Quote:
Originally Posted by
kfacres 
you can argue with a brick wall all day long-- but in the end-- it's still a brick wall.
I really was not looking for an argument, and really must be dumber than a brick wall, because though I am trying, I really do not understand your posts. I read your page about your "ideal meat project" and the statement there that you are promoting your birds as just that, the ideal meat birds. Yet I've read that if you want to feed chickens to eat, you will buy CX, and consider anything else not worth while, even ludicrous, and another that you keep your chickens because they lay eggs and look good doing it. 

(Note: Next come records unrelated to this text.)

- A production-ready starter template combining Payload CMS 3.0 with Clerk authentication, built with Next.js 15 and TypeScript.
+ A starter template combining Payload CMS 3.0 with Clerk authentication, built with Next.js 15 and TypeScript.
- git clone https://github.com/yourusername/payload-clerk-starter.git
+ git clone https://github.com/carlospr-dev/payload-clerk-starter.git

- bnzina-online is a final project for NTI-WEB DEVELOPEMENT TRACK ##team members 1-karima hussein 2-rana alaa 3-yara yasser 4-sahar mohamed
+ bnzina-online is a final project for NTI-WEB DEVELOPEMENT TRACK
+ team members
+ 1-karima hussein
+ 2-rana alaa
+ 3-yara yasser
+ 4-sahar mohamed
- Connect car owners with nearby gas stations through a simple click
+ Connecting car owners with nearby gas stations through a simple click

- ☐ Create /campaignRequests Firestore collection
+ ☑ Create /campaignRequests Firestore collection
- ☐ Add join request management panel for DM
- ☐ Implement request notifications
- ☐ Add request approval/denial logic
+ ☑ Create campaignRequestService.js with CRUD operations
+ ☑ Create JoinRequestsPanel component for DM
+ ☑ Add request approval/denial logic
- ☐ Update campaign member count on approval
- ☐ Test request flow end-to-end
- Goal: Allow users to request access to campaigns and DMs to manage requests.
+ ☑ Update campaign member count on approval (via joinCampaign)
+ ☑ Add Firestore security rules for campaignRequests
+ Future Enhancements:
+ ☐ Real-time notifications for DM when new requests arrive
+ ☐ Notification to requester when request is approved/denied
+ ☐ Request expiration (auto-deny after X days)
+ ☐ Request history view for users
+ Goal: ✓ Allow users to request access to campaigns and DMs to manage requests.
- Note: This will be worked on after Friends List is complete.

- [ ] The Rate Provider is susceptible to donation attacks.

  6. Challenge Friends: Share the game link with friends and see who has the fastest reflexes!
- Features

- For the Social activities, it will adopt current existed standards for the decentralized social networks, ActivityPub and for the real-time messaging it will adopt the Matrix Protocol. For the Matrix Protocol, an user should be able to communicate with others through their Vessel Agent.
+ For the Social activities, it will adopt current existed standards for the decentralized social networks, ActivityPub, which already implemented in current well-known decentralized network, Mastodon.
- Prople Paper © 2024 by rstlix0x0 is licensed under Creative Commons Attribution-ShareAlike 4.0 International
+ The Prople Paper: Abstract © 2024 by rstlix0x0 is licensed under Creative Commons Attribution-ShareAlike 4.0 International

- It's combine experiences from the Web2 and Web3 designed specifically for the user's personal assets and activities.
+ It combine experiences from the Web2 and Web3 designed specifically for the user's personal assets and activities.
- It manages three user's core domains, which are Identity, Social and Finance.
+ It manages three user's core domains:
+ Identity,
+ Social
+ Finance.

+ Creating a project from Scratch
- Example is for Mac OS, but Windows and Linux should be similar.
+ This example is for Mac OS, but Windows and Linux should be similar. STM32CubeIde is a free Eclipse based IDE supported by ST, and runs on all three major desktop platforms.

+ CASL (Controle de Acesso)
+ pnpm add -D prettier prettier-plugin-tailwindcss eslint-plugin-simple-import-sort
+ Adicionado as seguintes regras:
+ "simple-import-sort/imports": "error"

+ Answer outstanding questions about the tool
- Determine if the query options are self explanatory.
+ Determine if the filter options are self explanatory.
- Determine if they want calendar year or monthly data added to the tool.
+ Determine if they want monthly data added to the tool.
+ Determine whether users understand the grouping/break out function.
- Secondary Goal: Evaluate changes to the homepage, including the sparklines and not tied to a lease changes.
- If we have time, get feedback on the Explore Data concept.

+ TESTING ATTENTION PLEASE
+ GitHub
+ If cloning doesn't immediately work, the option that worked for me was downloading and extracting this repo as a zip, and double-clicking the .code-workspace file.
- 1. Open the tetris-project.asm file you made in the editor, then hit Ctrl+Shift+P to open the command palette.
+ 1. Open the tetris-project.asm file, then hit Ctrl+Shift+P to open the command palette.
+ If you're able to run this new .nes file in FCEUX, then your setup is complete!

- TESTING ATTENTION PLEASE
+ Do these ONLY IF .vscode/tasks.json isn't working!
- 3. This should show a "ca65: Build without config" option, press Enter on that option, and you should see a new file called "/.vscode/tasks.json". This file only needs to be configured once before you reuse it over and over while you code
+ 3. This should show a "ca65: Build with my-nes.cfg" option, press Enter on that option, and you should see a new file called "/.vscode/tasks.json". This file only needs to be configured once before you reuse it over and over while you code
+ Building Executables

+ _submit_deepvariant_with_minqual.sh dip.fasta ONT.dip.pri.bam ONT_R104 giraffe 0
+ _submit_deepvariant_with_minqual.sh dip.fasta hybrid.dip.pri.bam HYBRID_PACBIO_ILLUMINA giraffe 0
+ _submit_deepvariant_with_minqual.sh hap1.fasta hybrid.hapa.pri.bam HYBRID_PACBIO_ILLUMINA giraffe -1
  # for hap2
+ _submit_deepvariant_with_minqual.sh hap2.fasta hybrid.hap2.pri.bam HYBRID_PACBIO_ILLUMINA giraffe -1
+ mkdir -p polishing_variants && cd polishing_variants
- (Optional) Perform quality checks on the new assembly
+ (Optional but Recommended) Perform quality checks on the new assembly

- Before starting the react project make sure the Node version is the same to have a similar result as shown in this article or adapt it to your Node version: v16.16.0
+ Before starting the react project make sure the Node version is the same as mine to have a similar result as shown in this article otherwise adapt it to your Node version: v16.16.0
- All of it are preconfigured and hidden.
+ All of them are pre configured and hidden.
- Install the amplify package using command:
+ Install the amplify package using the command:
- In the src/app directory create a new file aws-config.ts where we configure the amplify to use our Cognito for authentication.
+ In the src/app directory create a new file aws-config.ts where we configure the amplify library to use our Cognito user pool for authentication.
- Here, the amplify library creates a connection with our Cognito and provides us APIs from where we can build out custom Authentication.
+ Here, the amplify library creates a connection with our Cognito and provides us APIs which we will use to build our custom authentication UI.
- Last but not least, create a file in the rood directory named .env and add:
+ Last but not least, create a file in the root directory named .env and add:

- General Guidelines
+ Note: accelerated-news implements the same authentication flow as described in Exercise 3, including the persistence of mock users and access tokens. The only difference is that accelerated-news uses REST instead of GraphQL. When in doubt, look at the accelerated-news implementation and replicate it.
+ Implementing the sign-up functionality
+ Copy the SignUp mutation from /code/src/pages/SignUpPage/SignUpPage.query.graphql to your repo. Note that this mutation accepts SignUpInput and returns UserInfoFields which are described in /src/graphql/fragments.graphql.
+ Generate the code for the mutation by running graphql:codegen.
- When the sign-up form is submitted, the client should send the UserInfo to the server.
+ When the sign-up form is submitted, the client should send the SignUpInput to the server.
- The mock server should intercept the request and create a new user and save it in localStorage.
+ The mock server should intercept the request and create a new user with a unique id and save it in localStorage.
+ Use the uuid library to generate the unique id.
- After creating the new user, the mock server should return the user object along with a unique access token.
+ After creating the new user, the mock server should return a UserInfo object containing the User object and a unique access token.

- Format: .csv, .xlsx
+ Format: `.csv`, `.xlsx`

I also fail to understand why both you and chickened are bashing breeders of show quality Cornish for breeding them to be built "wrong", then bash them again as being selfish for not selling them to the people who do not like the way show quality Cornish look. Do either of you really expect those show breeders to be happy to sell their Cornish to people who think that show quality Cornish are not built correctly? Now I do understand the reasoning behind keeping a breed capable of live breeding, but fail to understand why you think those show breeders are being selfish by not selling to the people that bash them for what they have bred their Cornish to look like. I like the Cornish in those pictures of Al's and Pepper's, they do look like a lot the pictures from the 50's of ideal Cornish, as well as the colored paintings in the current version of the APA SOP. That type is what made them so desirable to the first developers of the CX to cross on faster maturing breeds, the reason that pure Cornish were bought up by buyers for developing the CX, causing the already rare breed became even more rare. Now instead of thanking the few breeders that are clinging stubbornly to breeding their wide Cornish, some are both insulting the few breeders having them, and then turning around and calling them selfish for not selling some to them.
The best Cornish may have always have been difficult to breed, I do not have any experience before a few years ago, but have been told that they were. I know the modern CX are; both their male and female parents have to be kept on very controlled diets just to keep them physically capable of live breeding and the cost of labor makes A.I impractical on commercial meat birds [of course even then they last only for a few months, and only commercial growers are allowed to buy the parent lines anyway]. If the breeders of show quality Cornish go to the added trouble of keeping one of those cocks breeding naturally by meeting their special needs, or willing to A.I. them after they reach their mature size and width, and unwilling to sell to someone not willing to go to those lengths, I certainly am not going to bash the breeder. I can't really blame serious breeders of either Cornish or meat bird projects that were posting on the early pages back earlier and seem to have disappeared, and considering it myself, because I really did not join this thread to have to justify why I breed quality Cornish, who I sell to, how many I sell, or why I would also like to develop a meat bird line that would be be easier to breed but better than the chicks sold as dual purpose breeds by a hatchery. Maybe I just need to be thicker skinned.